**EXERCISE AIM:**
Take every line from the records below that includes the word "link".
========================================================================
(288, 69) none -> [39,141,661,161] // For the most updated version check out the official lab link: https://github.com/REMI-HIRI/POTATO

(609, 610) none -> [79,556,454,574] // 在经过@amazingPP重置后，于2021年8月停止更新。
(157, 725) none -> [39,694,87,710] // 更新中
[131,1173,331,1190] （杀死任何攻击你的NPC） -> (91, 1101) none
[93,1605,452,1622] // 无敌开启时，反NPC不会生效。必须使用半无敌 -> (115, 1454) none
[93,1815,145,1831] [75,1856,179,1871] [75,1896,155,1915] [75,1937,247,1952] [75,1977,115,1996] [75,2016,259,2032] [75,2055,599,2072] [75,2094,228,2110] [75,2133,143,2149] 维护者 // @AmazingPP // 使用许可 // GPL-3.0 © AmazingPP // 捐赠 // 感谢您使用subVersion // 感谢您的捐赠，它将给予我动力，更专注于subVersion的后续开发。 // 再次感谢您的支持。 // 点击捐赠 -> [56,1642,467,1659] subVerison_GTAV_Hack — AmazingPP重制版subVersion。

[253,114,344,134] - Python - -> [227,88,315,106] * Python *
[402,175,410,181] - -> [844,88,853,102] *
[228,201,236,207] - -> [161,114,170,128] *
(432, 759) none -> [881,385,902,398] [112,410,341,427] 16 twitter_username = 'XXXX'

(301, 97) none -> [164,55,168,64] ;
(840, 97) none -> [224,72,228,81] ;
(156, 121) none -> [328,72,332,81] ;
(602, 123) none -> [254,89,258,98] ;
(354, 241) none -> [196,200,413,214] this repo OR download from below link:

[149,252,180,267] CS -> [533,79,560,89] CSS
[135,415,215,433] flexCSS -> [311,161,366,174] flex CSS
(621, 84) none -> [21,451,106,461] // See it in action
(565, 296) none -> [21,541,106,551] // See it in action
========================================================================
**OUTPUT:**
(288, 69) none -> [39,141,661,161] // For the most updated version check out the official lab link: https://github.com/REMI-HIRI/POTATO
(354, 241) none -> [196,200,413,214] this repo OR download from below link:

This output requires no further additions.